I can not tell too much because I do not know enough about it. But in any case, I hope that my thoughts and words can also bring at least something good. Identify what is driving you. Humans are competitive by nature. Before you pick a fight, make sure you understand what is really motivating your reaction. If you are being prompted by an important difference of opinion, so be it. But if you are disagreeing simply for the sake of disagreeing, check your impulses. Weigh the strength of your feelings against those of your partner. If you know your partner feels more strongly about the matter (and has a legitimate point), yield some ground.

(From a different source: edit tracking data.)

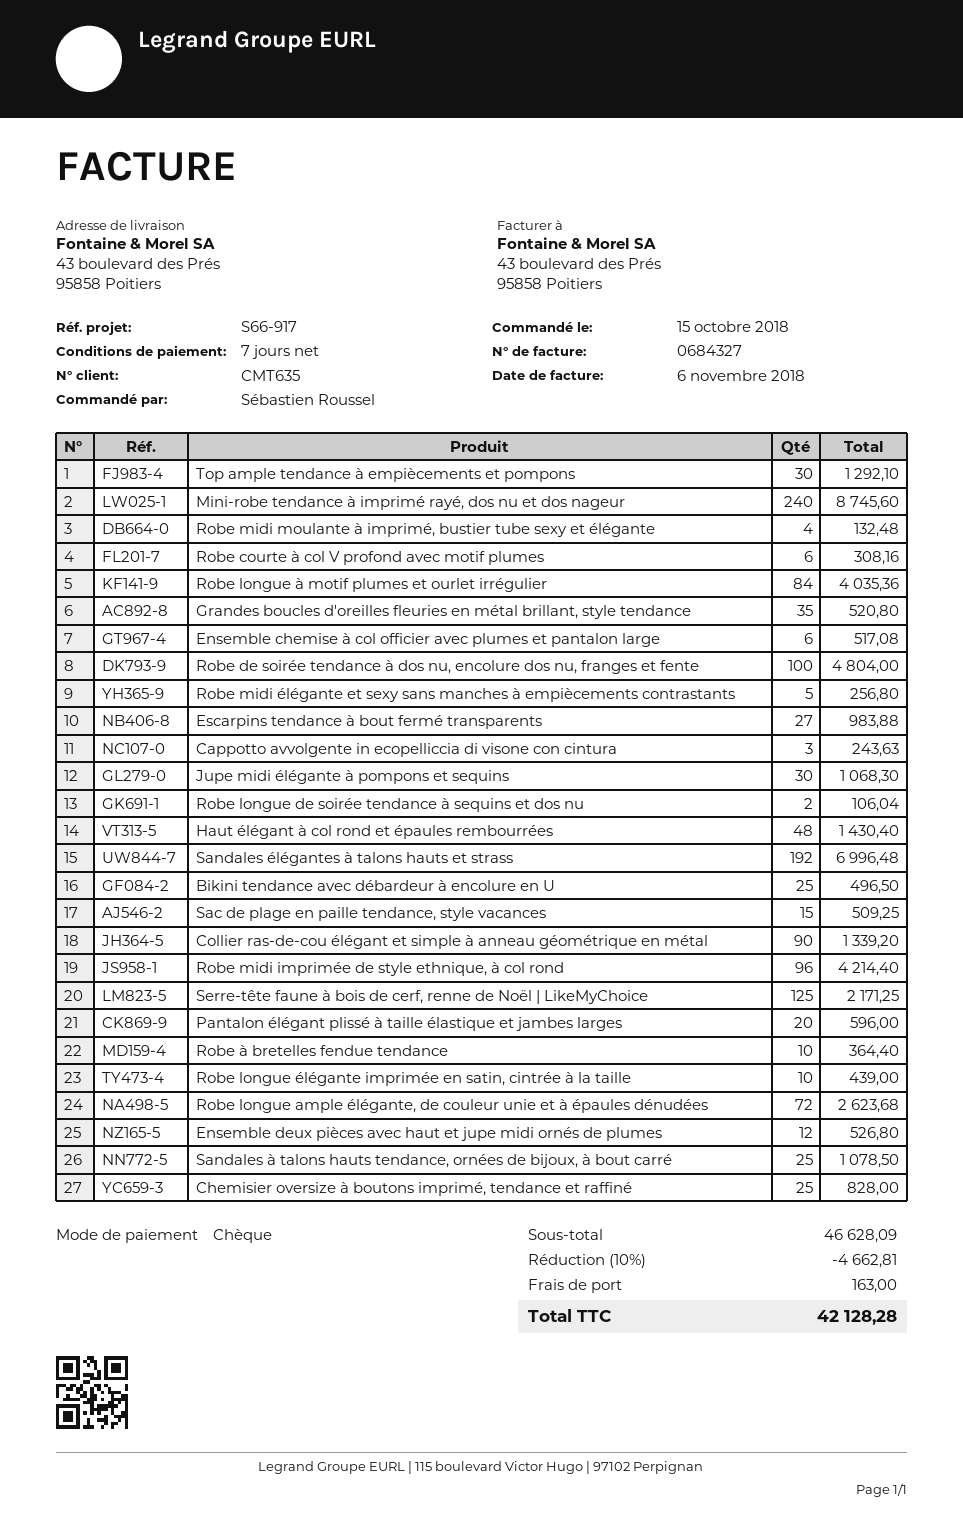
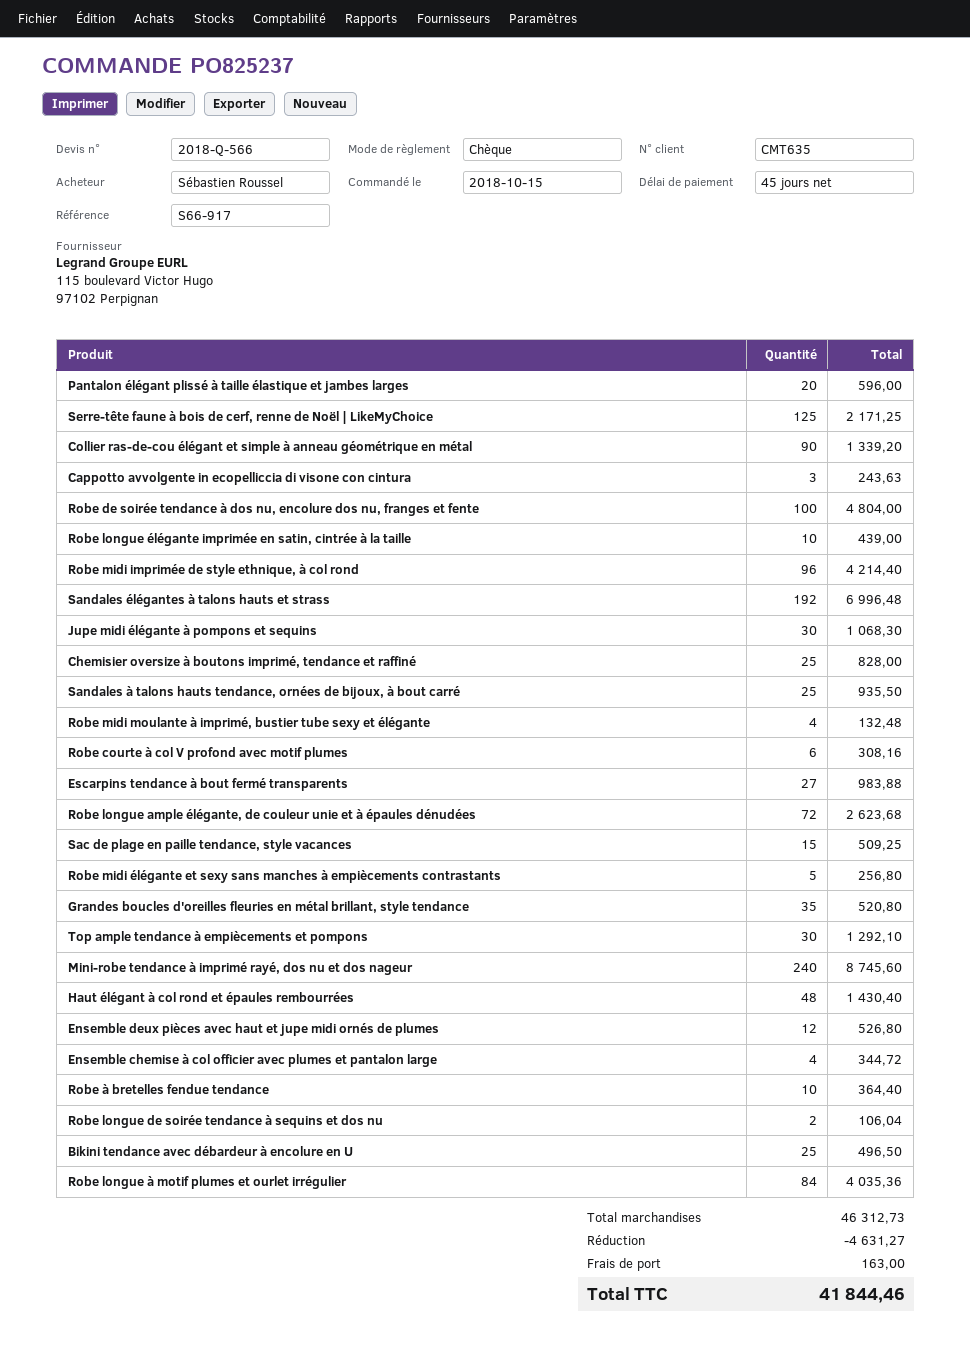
payment terms: 7 days -> 45 days
Ensemble chemise à col officier avec plumes et pantalon large: 6 for 517.08 -> 4 for 344.72
Sandales à talons hauts tendance, ornées de bijoux, à bout carré: 25 for 1078.50 -> 25 for 935.50
subtotal: 46628.09 -> 46312.73
discount: 4662.81 -> 4631.27
total: 42128.28 -> 41844.46

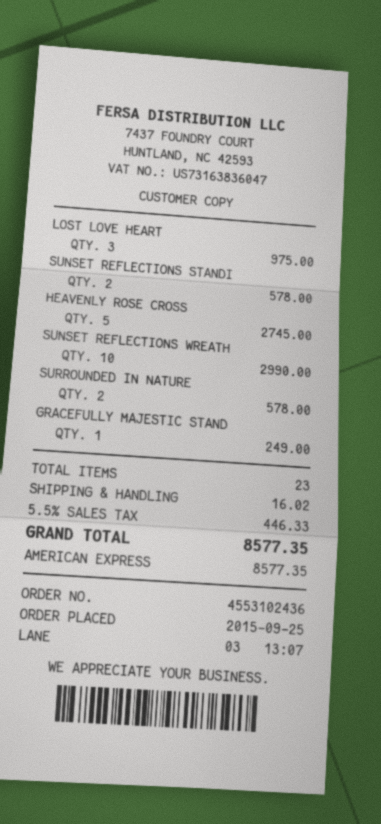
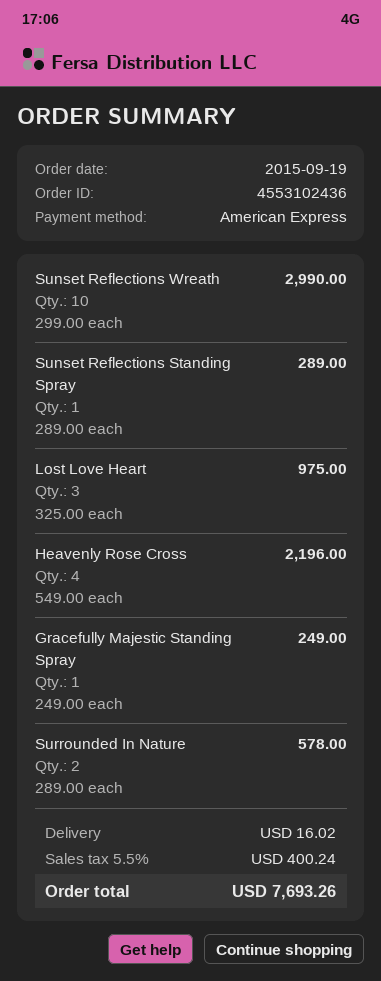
order date: 2015-09-25 -> 2015-09-19
SUNSET REFLECTIONS STANDI: 2 for 578.00 -> 1 for 289.00
HEAVENLY ROSE CROSS: 5 for 2745.00 -> 4 for 2196.00
tax: 5.5% = 446.33 -> 5.5% = 400.24
total: 8577.35 -> 7693.26

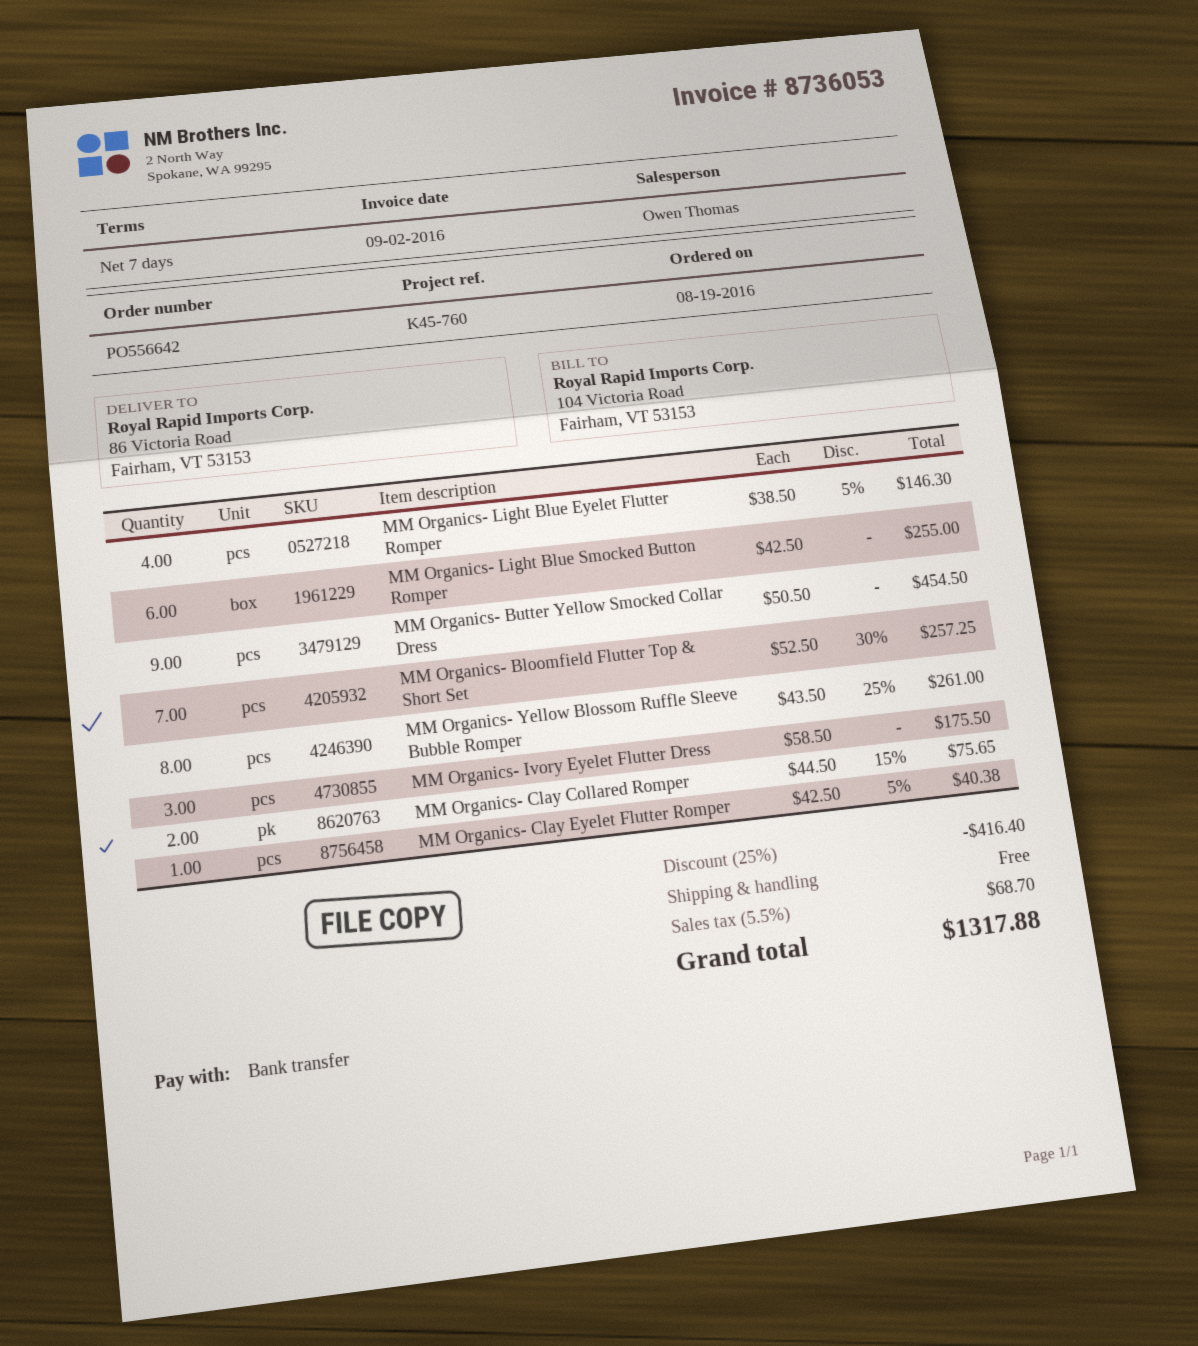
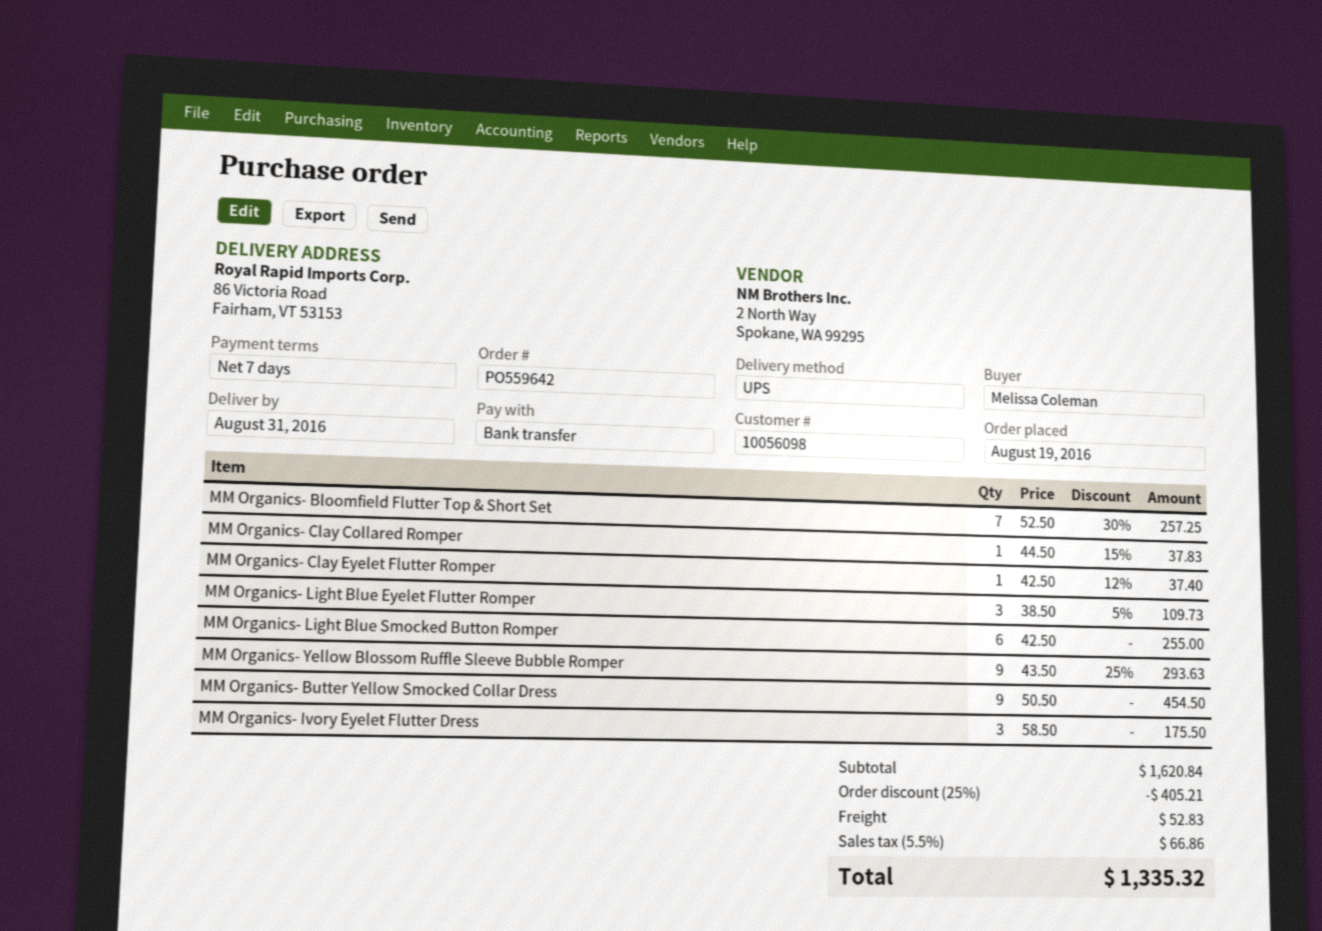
order number: PO556642 -> PO559642
MM Organics- Light Blue Eyelet Flutter Romper: 4 x 38.50 - 5% = 146.30 -> 3 x 38.50 - 5% = 109.73
MM Organics- Yellow Blossom Ruffle Sleeve Bubble Romper: 8 x 43.50 - 25% = 261.00 -> 9 x 43.50 - 25% = 293.63
MM Organics- Clay Collared Romper: 2 x 44.50 - 15% = 75.65 -> 1 x 44.50 - 15% = 37.83
MM Organics- Clay Eyelet Flutter Romper: 1 x 42.50 - 5% = 40.38 -> 1 x 42.50 - 12% = 37.40
discount: 25% = 416.40 -> 25% = 405.21
shipping: 0.00 -> 52.83
tax: 5.5% = 68.70 -> 5.5% = 66.86
total: 1317.88 -> 1335.32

There are so many thoughts as there are so many people. Opinions differ greatly and this is not a surprise. Understand that compromise is not surrender. People often resist compromising because they think of it as defeat. But compromise is not surrender. Compromise is a truce. Truces are established between two parties who recognize that there is no definitive way to prove a winner, without massive carnage. A truce does not require you to believe that your partner’s claims are actually superior to your own. You simply need to understand your partner’s worth—that he or she deserves to be spared hostile, prolonged and unproductive warfare.
Compromise is vital in any relationship, whether it’s with coworkers, friends, family members or your partner. It’s important to know when to stand your ground, but also to know which battles are worth fighting. Check out these seven tips on learning to compromise, and how it will help improve any of your relationships.The first problem with fights is that everyone involved wants to be right. We all want to win! It’s understandable that you feel that way, but it’s something you need to stop feeling. When you want to win, you’re not listening to the other side of the argument or conversation. Suspend your need to be right and listen to your partner, friend or coworker.After you rethink your expectations, be willing to act on the changes as you see fit. It’s one thing to say you’re willing to compromise, but another thing entirely to actually act on that change. A major part of compromising is actually following through with the resolution. This will show others that you’re willing to compromise completely, not just make false promises in order to end a fight.